▶

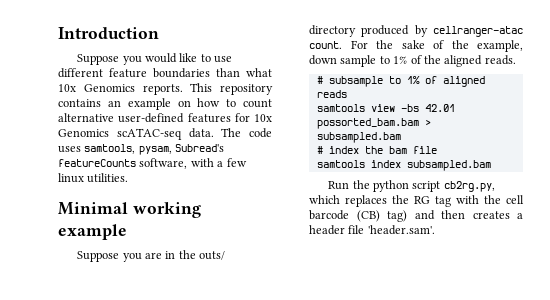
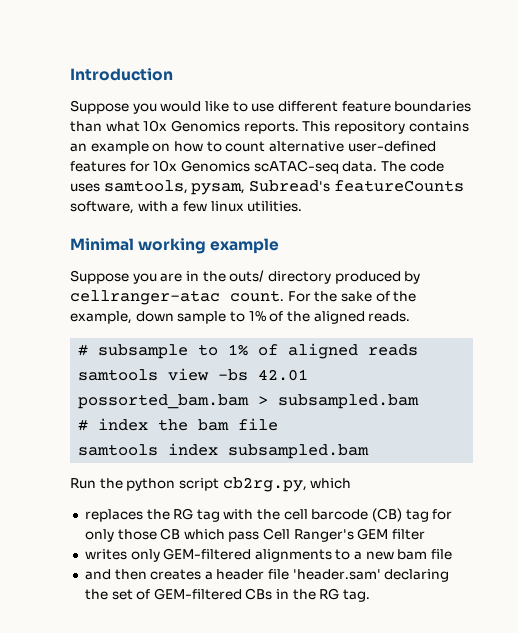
(340, 199) none -> (352, 483) //
[387,210,407,222] tag) -> [405,509,453,522] [84,528,426,542] [84,548,453,562] tag for only those CB which pass Cell Ranger's GEM filter // writes only GEM-filtered alignments to a new bam file //
[367,225,435,235] 'header.sam'. -> [292,569,450,582] [84,588,371,602] 'header.sam' declaring the set of GEM-filtered CBs in the RG tag.

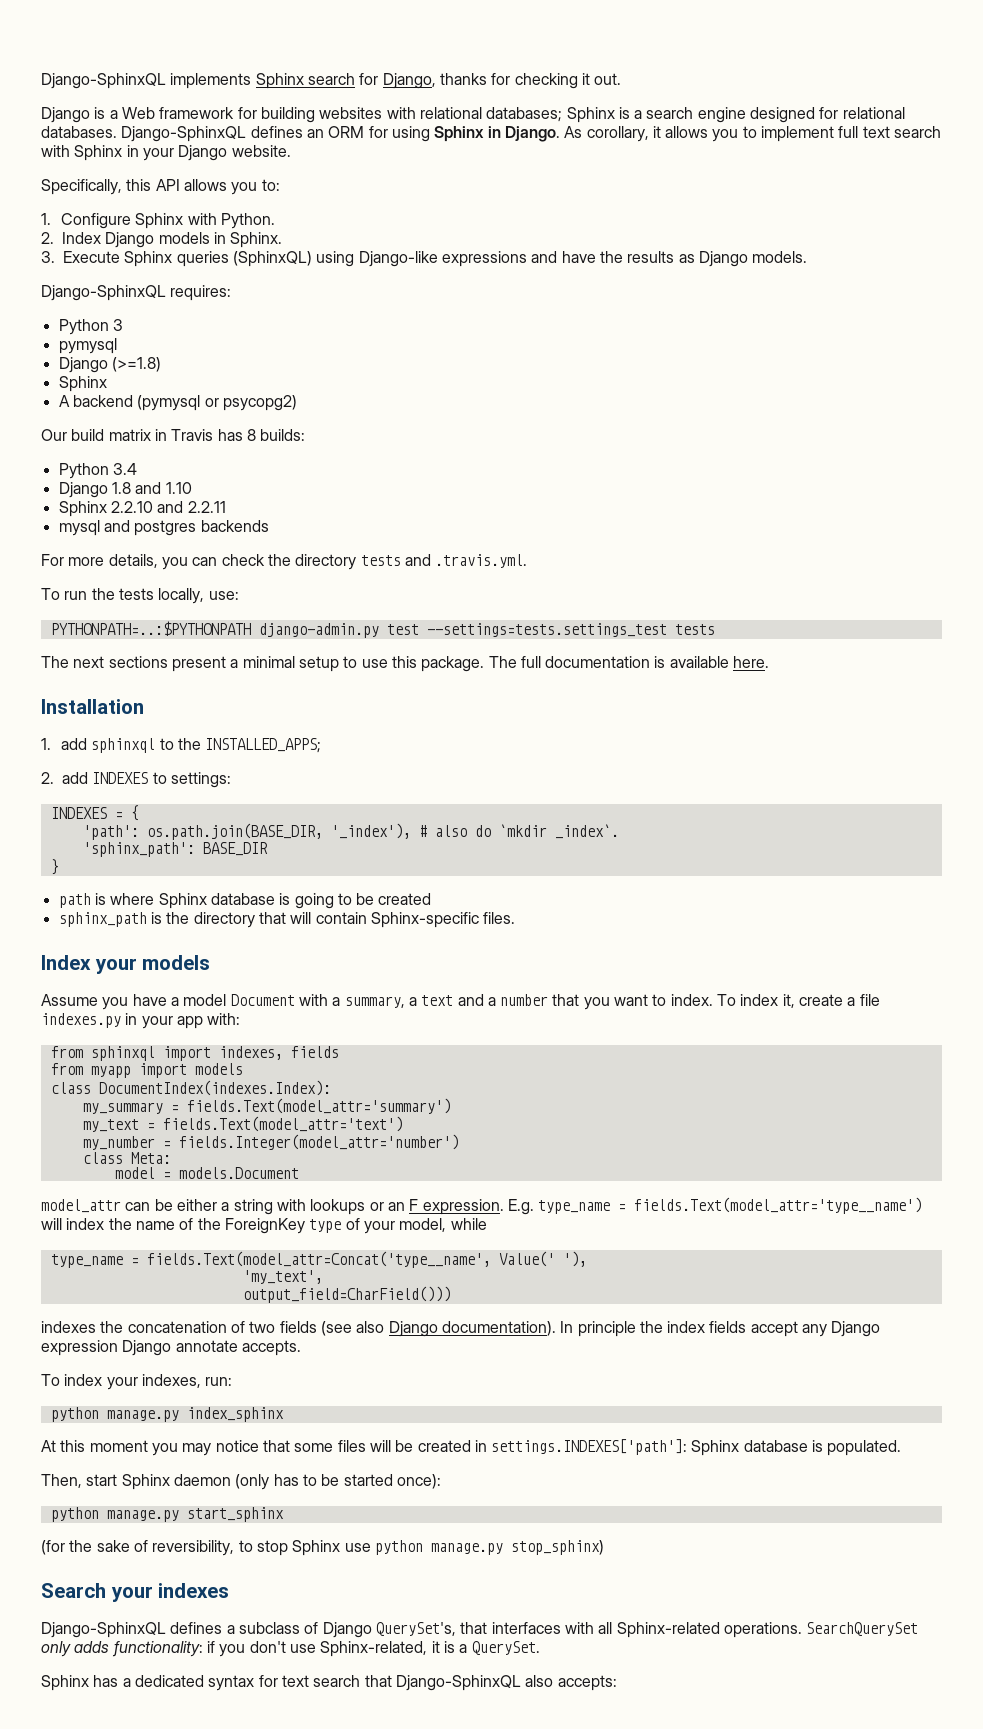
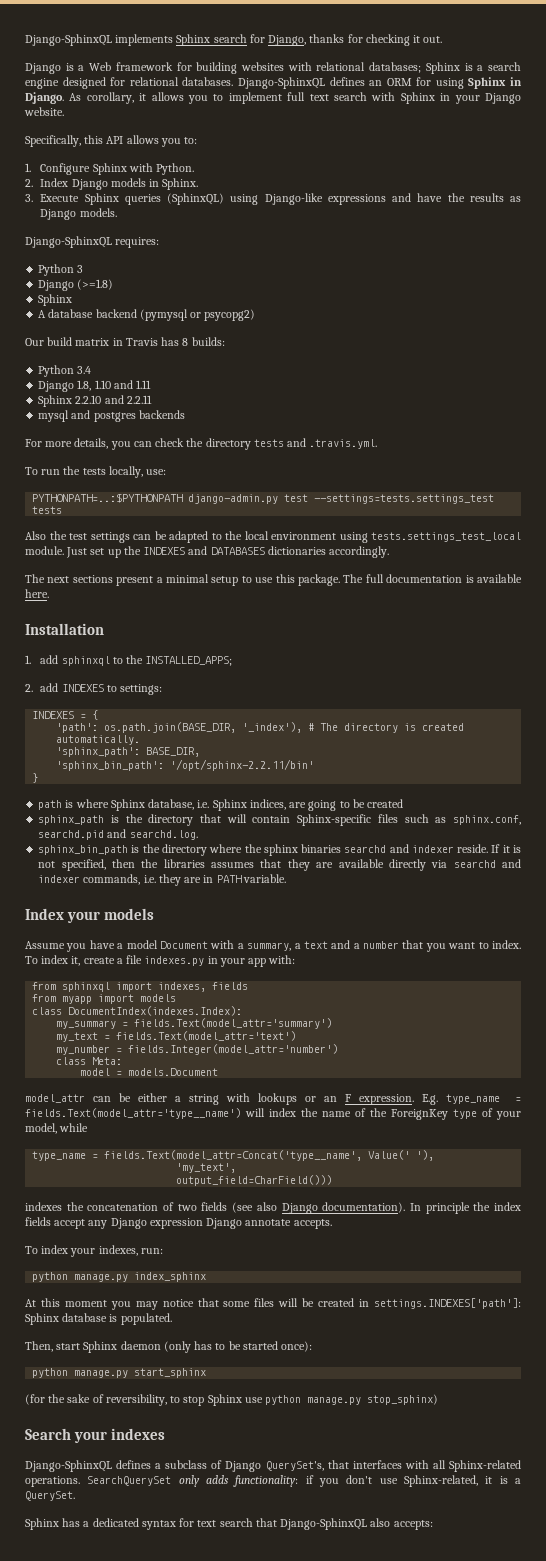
[58,338,117,354] // pymysql -> (84, 269) none
(70, 401) none -> [48,309,94,318] database
[111,482,192,494] 1.8 and 1.10 -> [77,380,152,391] 1.8, 1.10 and 1.11
(715, 629) none -> [25,531,521,543] [25,546,390,558] // Also the test settings can be adapted to the local environment using tests.settings_test_local module. Just set up the INDEXES and DATABASES dictionaries accordingly.
[434,824,619,839] [82,842,268,857] also do `mkdir _index`. // 'sphinx_path': BASE_DIR -> [320,723,465,733] [56,735,141,745] [56,747,201,757] [56,759,315,771] The directory is created automatically. // 'sphinx_path': BASE_DIR, // 'sphinx_bin_path': '/opt/sphinx-2.2.11/bin'
[210,893,291,905] database is -> [148,799,307,811] database, i.e. Sphinx indices, are
[483,912,516,924] files. -> [377,814,521,825] [38,829,198,840] [38,844,521,856] [38,859,522,871] [38,874,286,886] files such as sphinx.conf, searchd.pid and searchd.log. // sphinx_bin_path is the directory where the sphinx binaries searchd and indexer reside. If it is not specified, then the libraries assumes that they are available directly via searchd and indexer commands, i.e. they are in PATH variable.

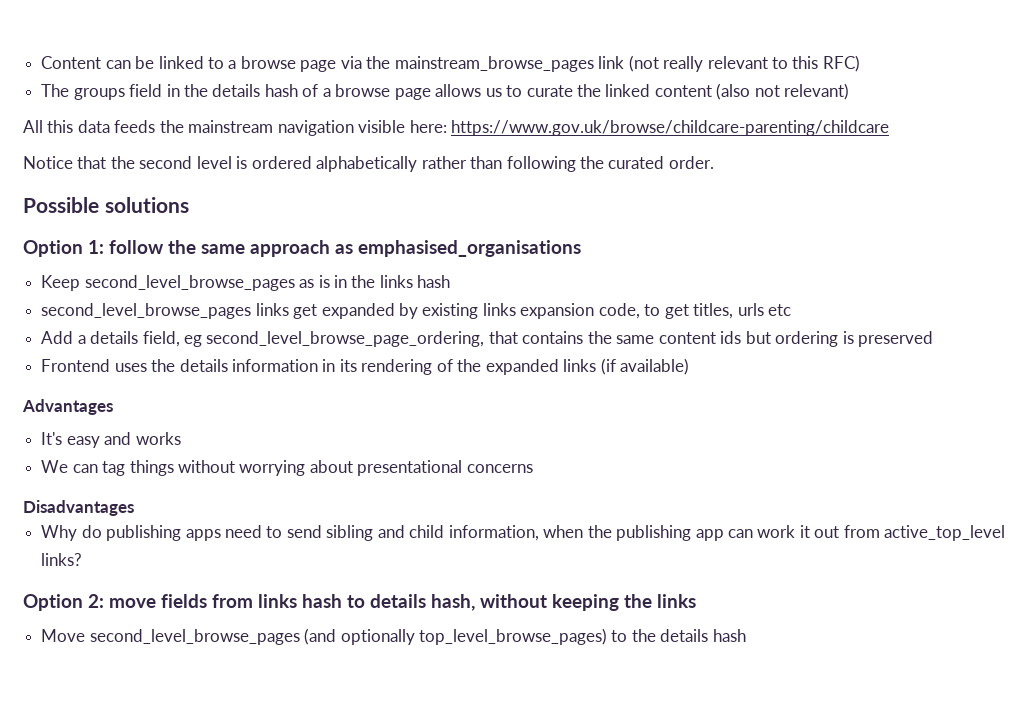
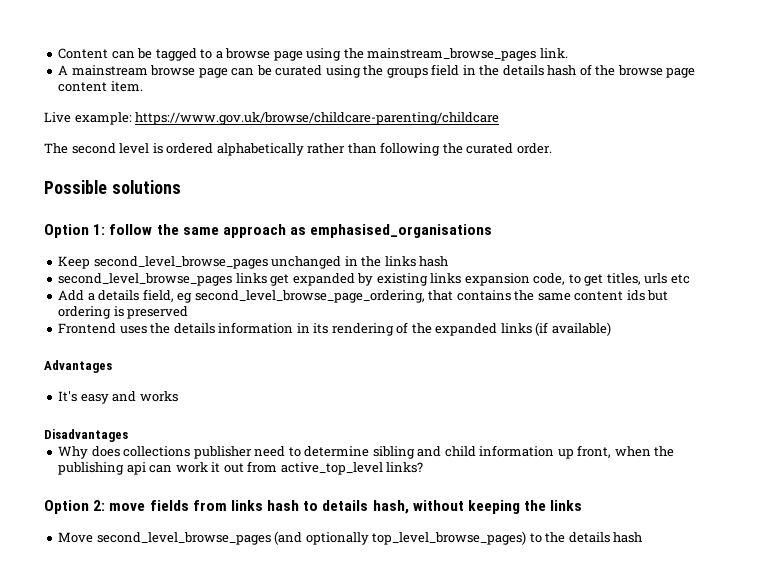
[158,56,204,69] linked -> [155,48,197,61] tagged
[340,56,362,69] via -> [306,48,342,61] using
[598,55,860,72] [41,84,70,97] link (not really relevant to this RFC) // The -> [539,48,568,58] [58,65,384,78] link. // A mainstream browse page can be curated using the
[322,83,850,100] [23,120,890,136] [23,156,135,169] a browse page allows us to curate the linked content (also not relevant) // All this data feeds the mainstream navigation visible here: https://www.gov.uk/browse/childcare-parenting/childcare // Notice that the -> [595,65,696,78] [58,81,143,92] [44,112,500,125] [44,143,68,154] the browse page content item. // Live example: https://www.gov.uk/browse/childcare-parenting/childcare // The
[299,275,330,288] as is -> [271,256,342,269] unchanged
[41,460,533,476] // We can tag things without worrying about presentational concerns -> (178, 396) none
[81,525,221,541] do publishing apps -> [91,446,252,459] does collections publisher
[286,525,322,538] send -> [304,446,370,457] determine
[448,525,539,541] information, -> [479,445,612,459] information up front,
[695,529,724,541] app -> [126,462,146,475] api

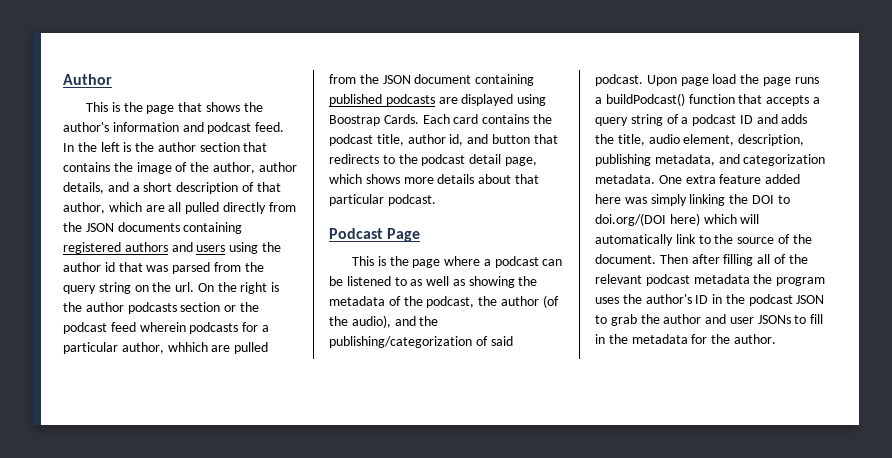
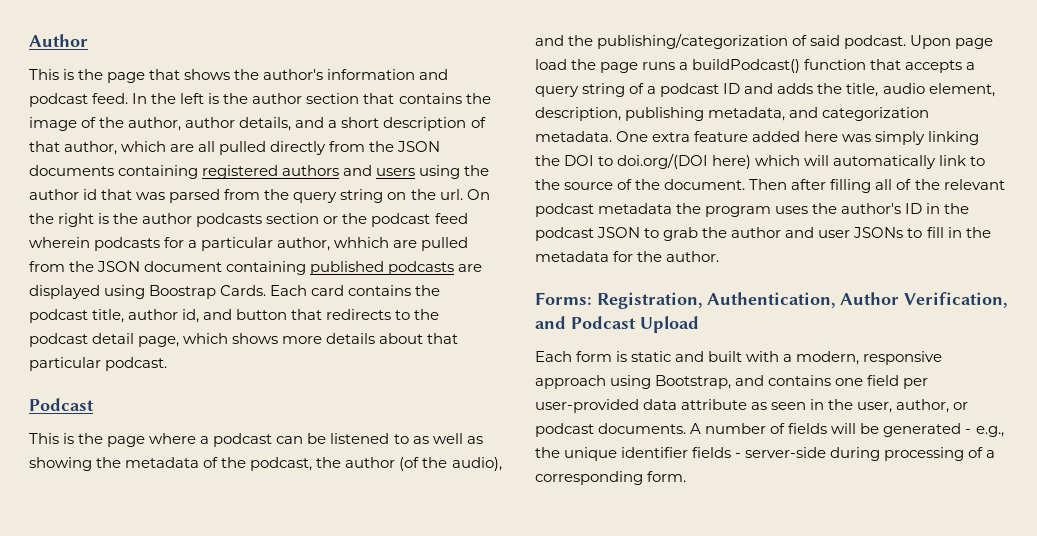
[387,228,421,242] Page -> (94, 404) none
(776, 339) none -> [535,292,1007,309] [535,316,699,333] [535,351,943,365] [535,375,929,389] [535,399,969,413] [535,423,1004,437] [535,447,996,461] [535,471,687,485] // Forms: Registration, Authentication, Author Verification, and Podcast Upload // Each form is static and built with a modern, responsive approach using Bootstrap, and contains one field per user-provided data attribute as seen in the user, author, or podcast documents. A number of fields will be generated - e.g., the unique identifier fields - server-side during processing of a corresponding form.

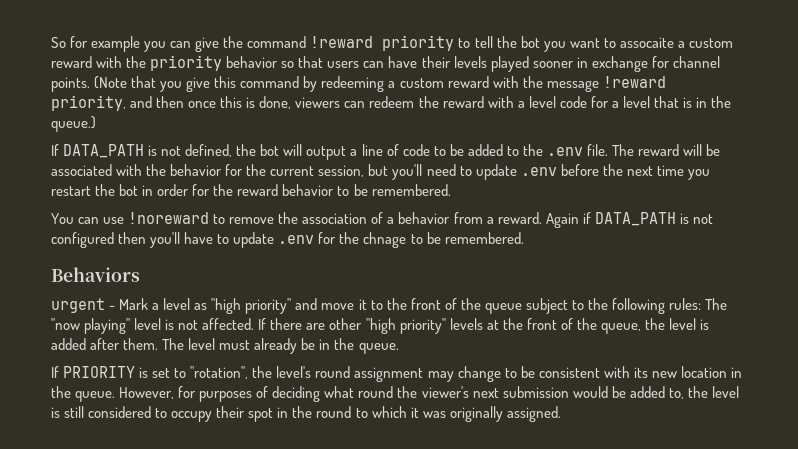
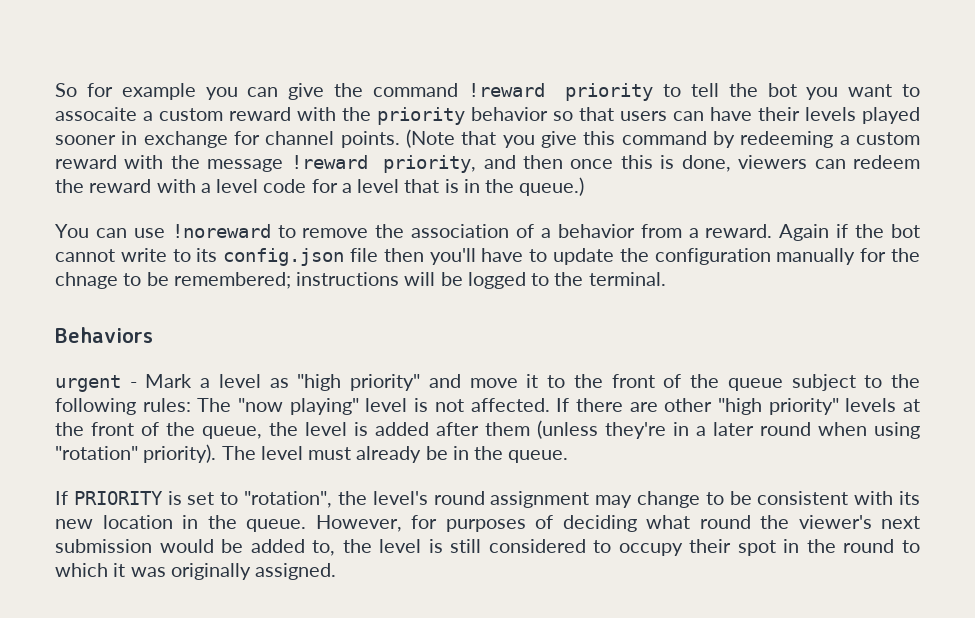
[51,144,721,160] [51,164,710,180] [51,184,451,196] // If DATA_PATH is not defined, the bot will output a line of code to be added to the .env file. The reward will be associated with the behavior for the current session, but you'll need to update .env before the next time you restart the bot in order for the reward behavior to be remembered. -> (585, 186) none
[594,212,713,226] [51,232,114,248] DATA_PATH is not configured -> [855,224,920,238] [55,248,379,266] the bot cannot write to its config.json file
[278,235,315,244] .env -> [619,248,856,265] the configuration manually
[444,232,524,244] remembered. -> [173,272,666,289] remembered; instructions will be logged to the terminal.
[123,338,159,350] them. -> [485,420,920,439] [55,444,217,463] them (unless they're in a later round when using "rotation" priority).

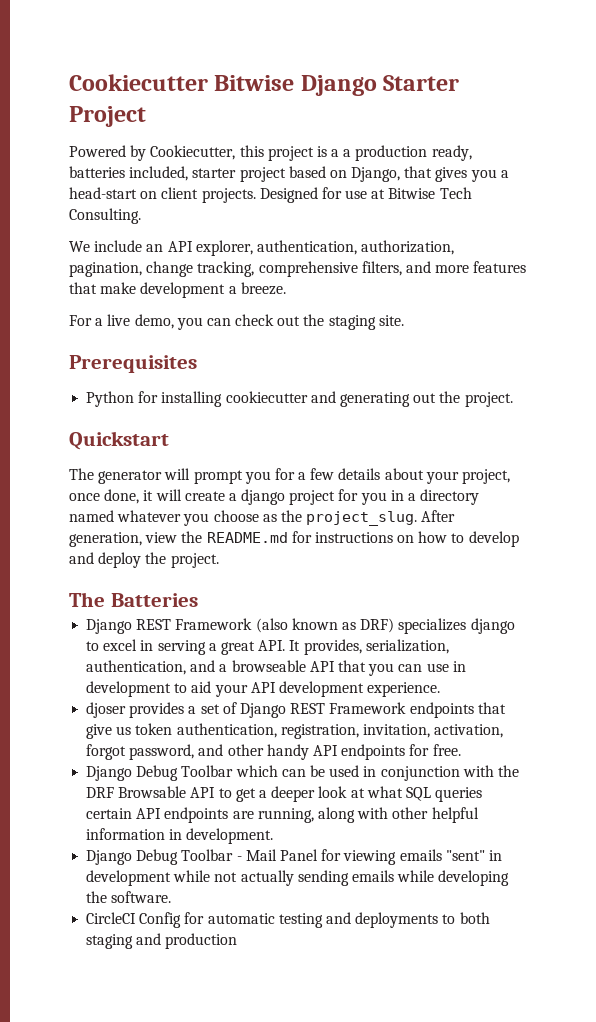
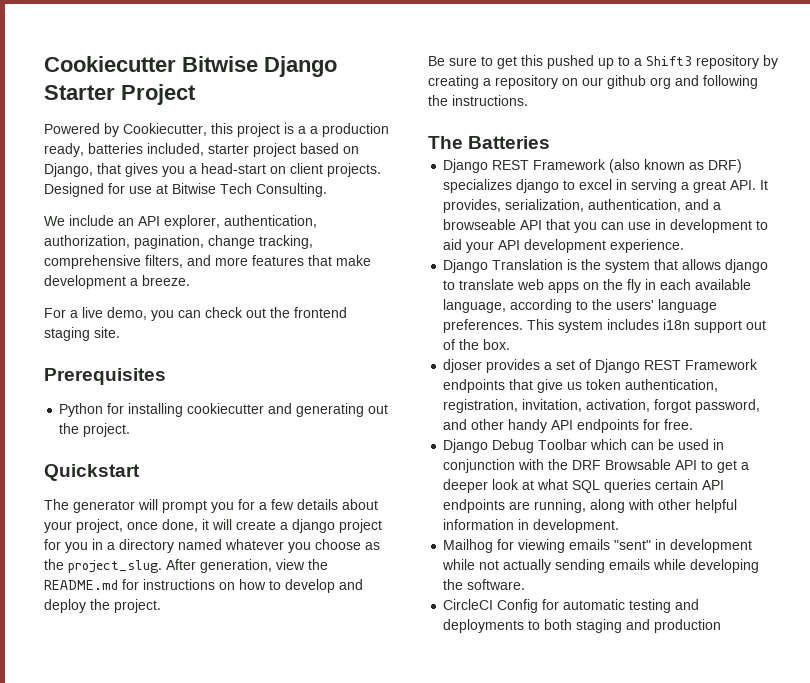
(325, 320) none -> [294,307,347,318] frontend
(219, 560) none -> [428,55,778,69] [428,75,758,89] [428,95,528,106] // Be sure to get this pushed up to a Shift3 repository by creating a repository on our github org and following the instructions.
(441, 689) none -> [443,259,769,273] [443,279,752,293] [443,299,718,313] [443,319,767,333] [443,339,511,350] // Django Translation is the system that allows django to translate web apps on the fly in each available language, according to the users' language preferences. This system includes i18n support out of the box.
[86,849,318,865] Django Debug Toolbar - Mail Panel -> [443,539,494,553] Mailhog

◀

Directions:
Write out each line above containing "relevant".

Written response:
[598,55,860,72] [41,84,70,97] link (not really relevant to this RFC) // The -> [539,48,568,58] [58,65,384,78] link. // A mainstream browse page can be curated using the
[322,83,850,100] [23,120,890,136] [23,156,135,169] a browse page allows us to curate the linked content (also not relevant) // All this data feeds the mainstream navigation visible here: https://www.gov.uk/browse/childcare-parenting/childcare // Notice that the -> [595,65,696,78] [58,81,143,92] [44,112,500,125] [44,143,68,154] the browse page content item. // Live example: https://www.gov.uk/browse/childcare-parenting/childcare // The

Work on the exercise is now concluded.